During contemporary period fathers, fatherlands, principles of authority, conventions and traditions were still alive, but denigrated. English modernists looked toward psychology, anthropology, and physics. They looked around them new occasions. Virginia Woolf says: “We are sharply cut off from our predecessors. Every day we find ourselves doing, or thinking things that would have been impossible to our fathers. No age can have been more rich in writers determined to give expression to the differences which separate them from the past and not to the resemblances which connect them with it. Tell Arnold Bennett that all rules of construction hold good only for novels which are copies of other novels.” (Stade, p.9-11). Literary modernism is the point at which philosophical interests go into their own. Philosophical concerns are in a sense formative of modernism. In philosophical terms, human is no longer related with humanism, in literary terms, it is considered as loss of narrativity (Sheehan, p.17). With Eliot’s new theory of meaning, a synthesis occurs in which meaning is neither exclusively subjective nor objective, but rather a product of multiple perspectives (Levenson, p.184). Working class writes wrote novels which proved their own displacement by editing voyages of self-discovery. Work, forms the sense of belonging of writers, and of their protagonists; books create identity. Identity comes out through denial of allegiance which is the most favourite genre for working class writer (Trotter, p.34).

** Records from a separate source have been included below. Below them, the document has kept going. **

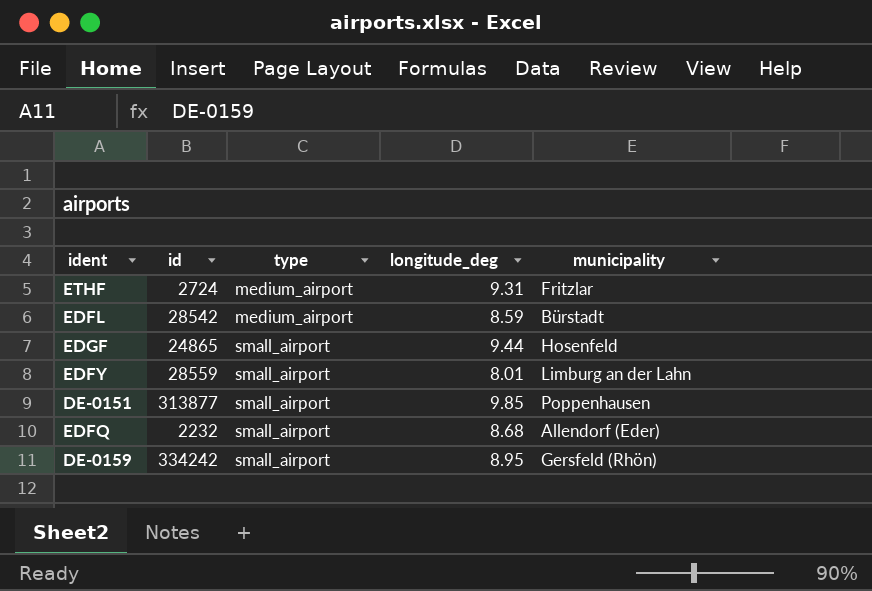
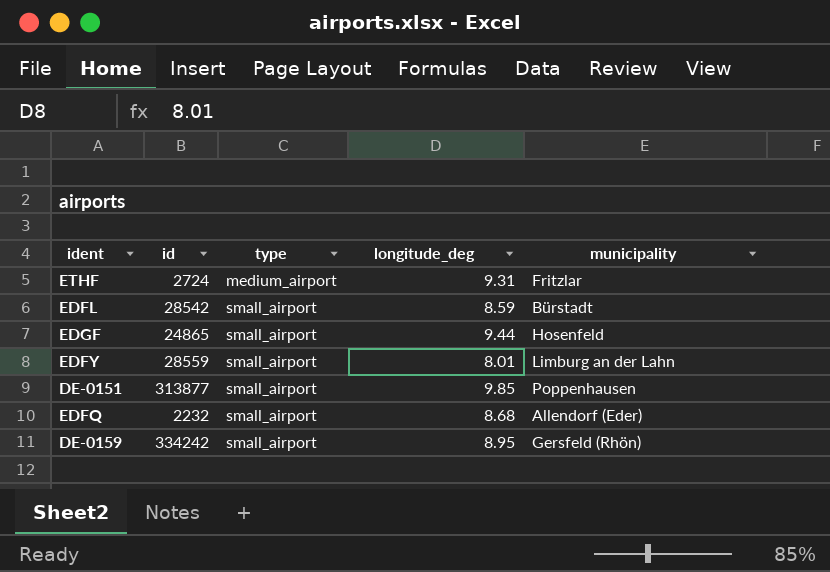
EDFL | type: medium_airport -> small_airport

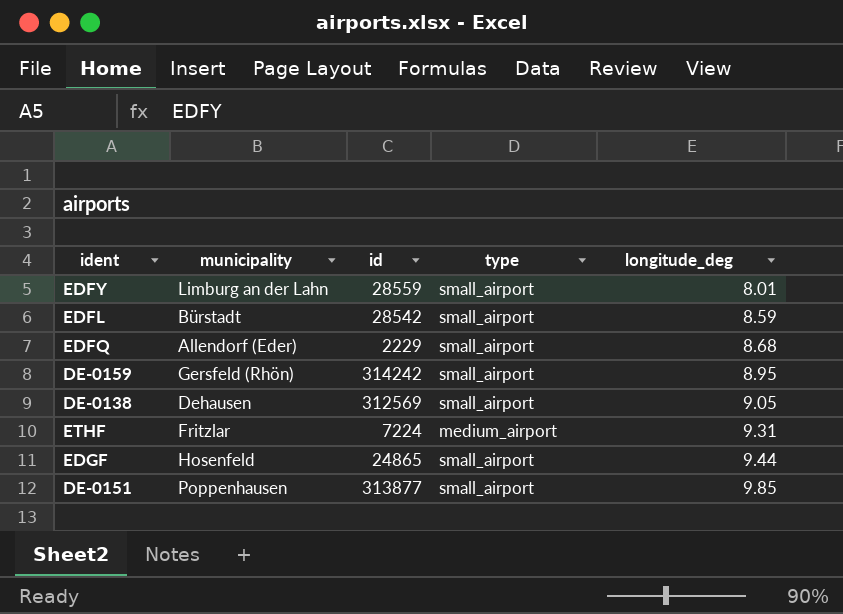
row order: type ascending -> longitude_deg ascending
column municipality | position: 5 -> 2
EDFQ | id: 2232 -> 2229
DE-0159 | id: 334242 -> 314242
row DE-0138: none -> Dehausen | 312569 | small_airport | 9.05
ETHF | id: 2724 -> 7224

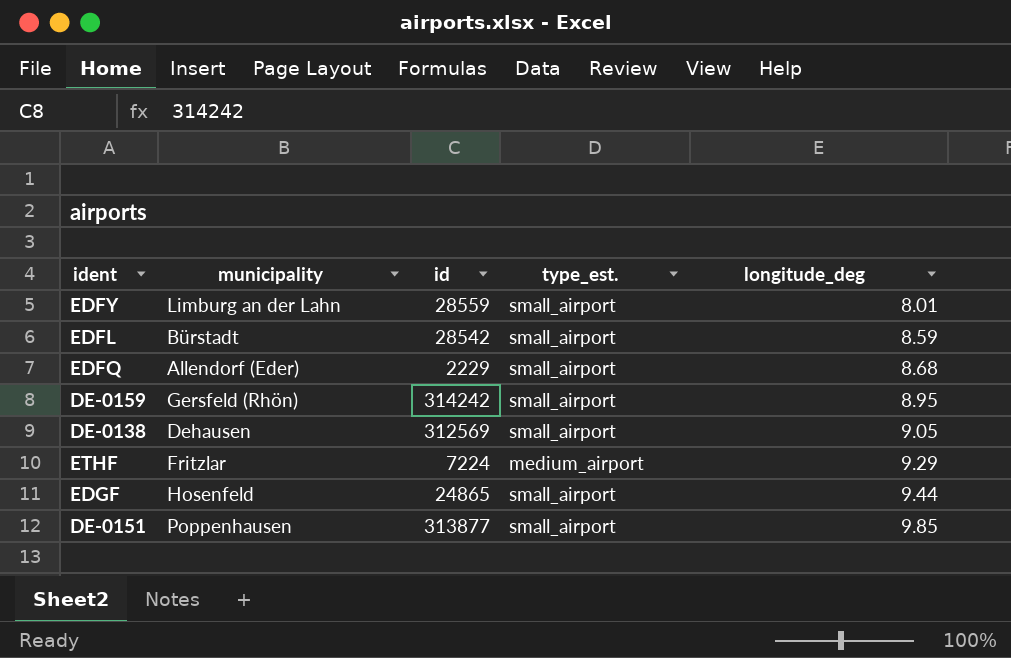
column name: type -> type_est.
ETHF | longitude_deg: 9.31 -> 9.29

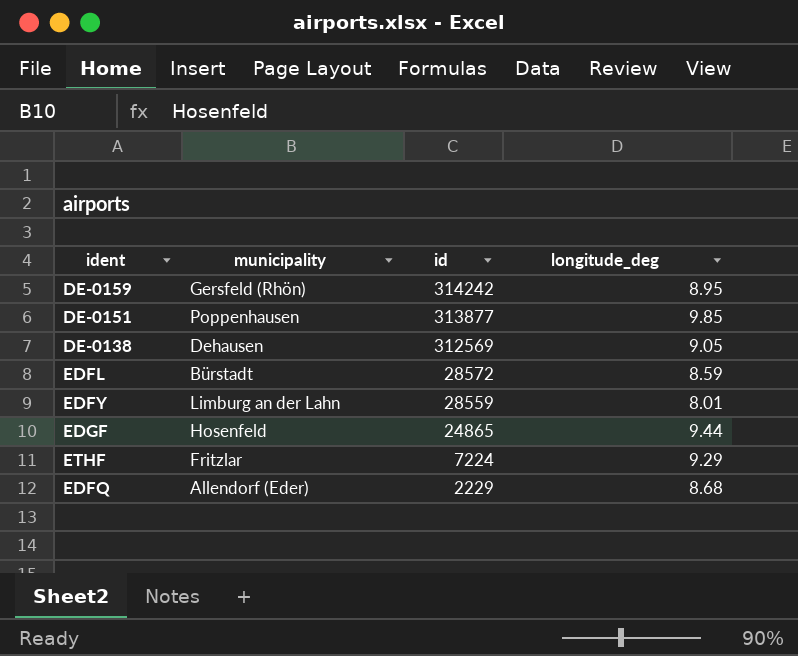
row order: longitude_deg ascending -> id descending
column type_est. | position: 4 -> none
EDFL | id: 28542 -> 28572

Literature has always been in our lives. One can convey his ideas, feelings, and thoughts through literature. Sometimes pleasures, sometimes complaints are uttered via it. It has always been in progress. History, economy, sociology, experiences, scientific developments and human psychology shape the form and content of literature. From past to present different kinds of literary genres have been seen. Although novel is a new genre when it is compared to other literary forms, it has been one of the most prominent and favoured one. Problems of a period, lifestyle, and reactions of people reflected by means of writer in certain novels. In twentieth century wars and progress in social and scientific learnings affected people deeply. This redounded on novel. In this study modern fiction is analyzed in terms of time, narration, and subjects. Changing concepts of them are examined by appealing to some writers and novels.